You are viewing a plain text version of this content. The canonical link for it is here.
Posted to common-user@hadoop.apache.org by Bryan Duxbury <br...@rapleaf.com> on 2009/02/12 22:10:00 UTC

Measuring IO time in map/reduce jobs?

Hey all,

Does anyone have any experience trying to measure IO time spent in  
their map/reduce jobs? I know how to profile a sample of map and  
reduce tasks, but that appears to exclude IO time. Just subtracting  
the total cpu time from the total run time of a task seems like too  
coarse an approach.

-Bryan

Re: Measuring IO time in map/reduce jobs?
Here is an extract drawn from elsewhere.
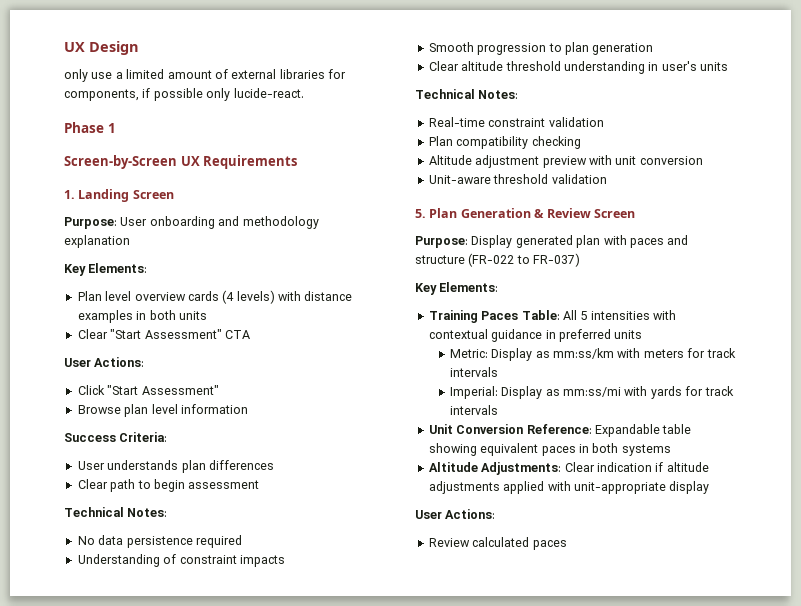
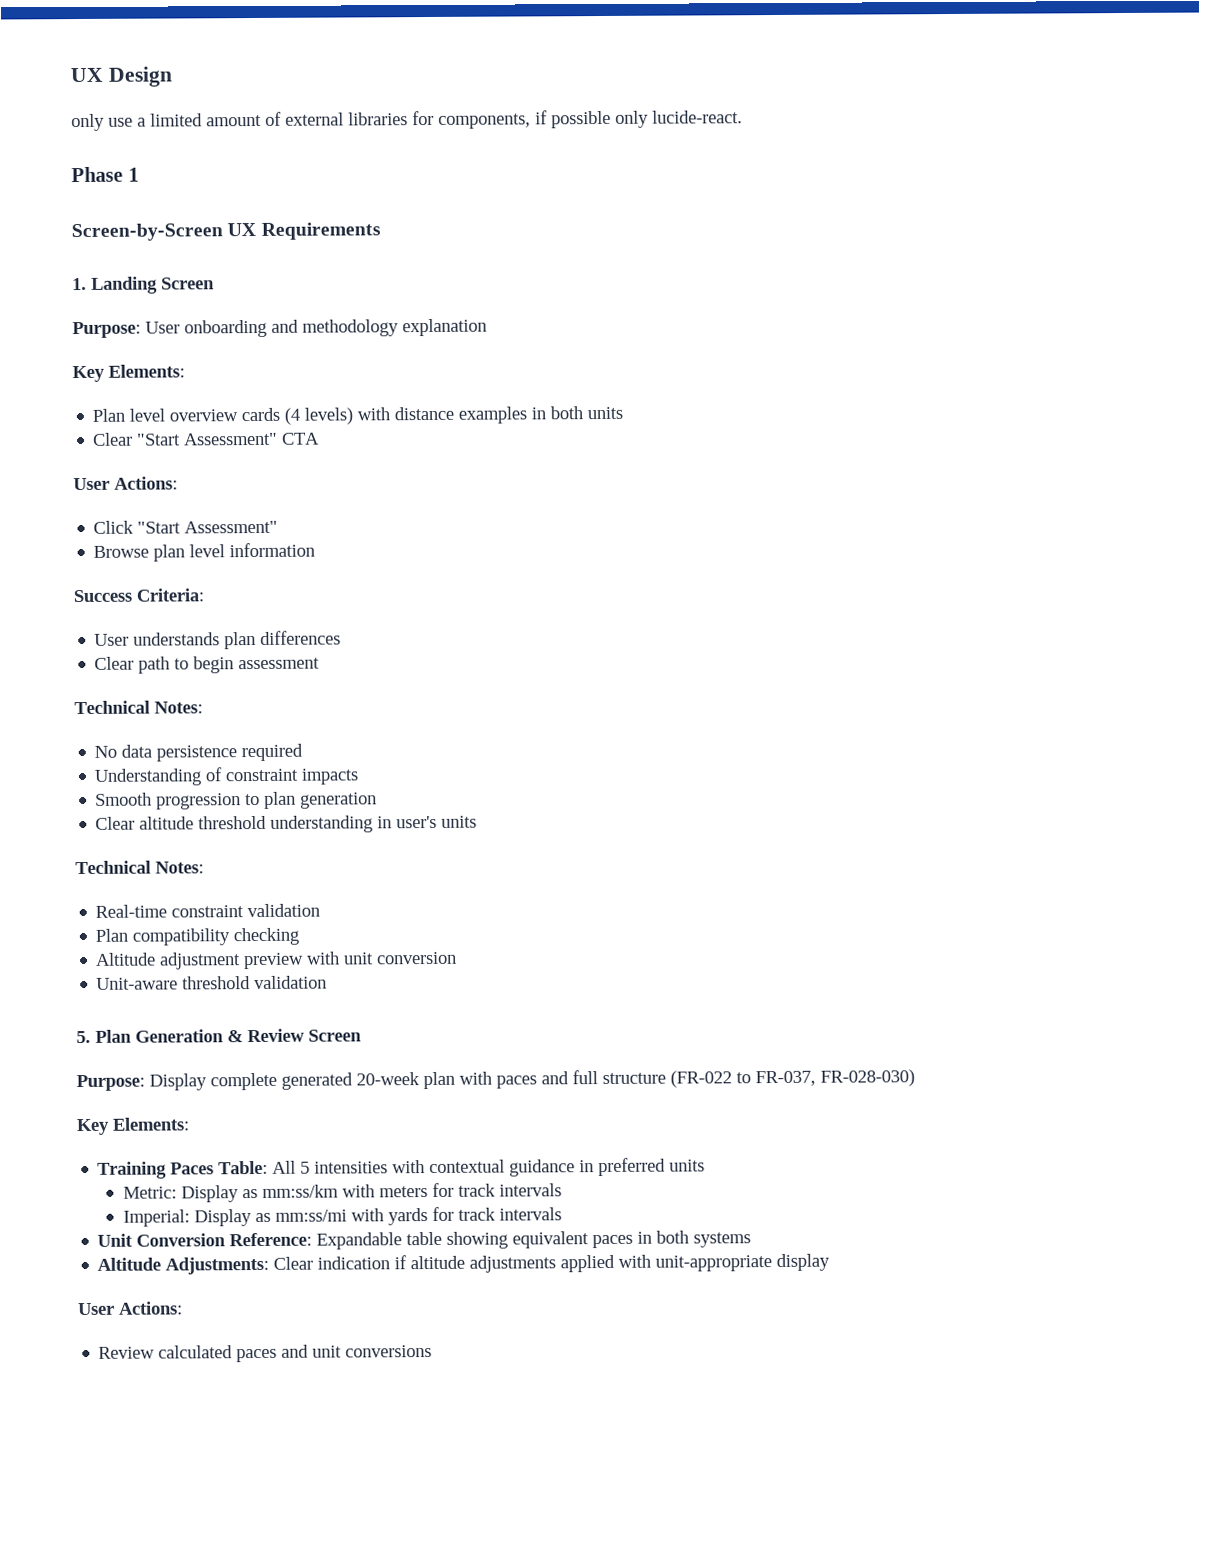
- Purpose: Display generated plan with paces and structure (FR-022 to FR-037)
+ Purpose: Display complete generated 20-week plan with paces and full structure (FR-022 to FR-037, FR-028-030)
- Review calculated paces
+ Review calculated paces and unit conversions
Posted by jdd dhok <jd...@gmail.com>.
Hi,
Linux kernel provides delay accounting information through a netlink
socket to user space. You can read more about it here:
http://www.mjmwired.net/kernel/Documentation/accounting/taskstats.txt.
I think there's a python tool called iotop that uses this feature.

Hope this helps.

Regards,
Jaideep


On Fri, Feb 13, 2009 at 2:40 AM, Bryan Duxbury <br...@rapleaf.com> wrote:
> Hey all,
>
> Does anyone have any experience trying to measure IO time spent in their
> map/reduce jobs? I know how to profile a sample of map and reduce tasks, but
> that appears to exclude IO time. Just subtracting the total cpu time from
> the total run time of a task seems like too coarse an approach.
>
> -Bryan
>



-- 
- JDD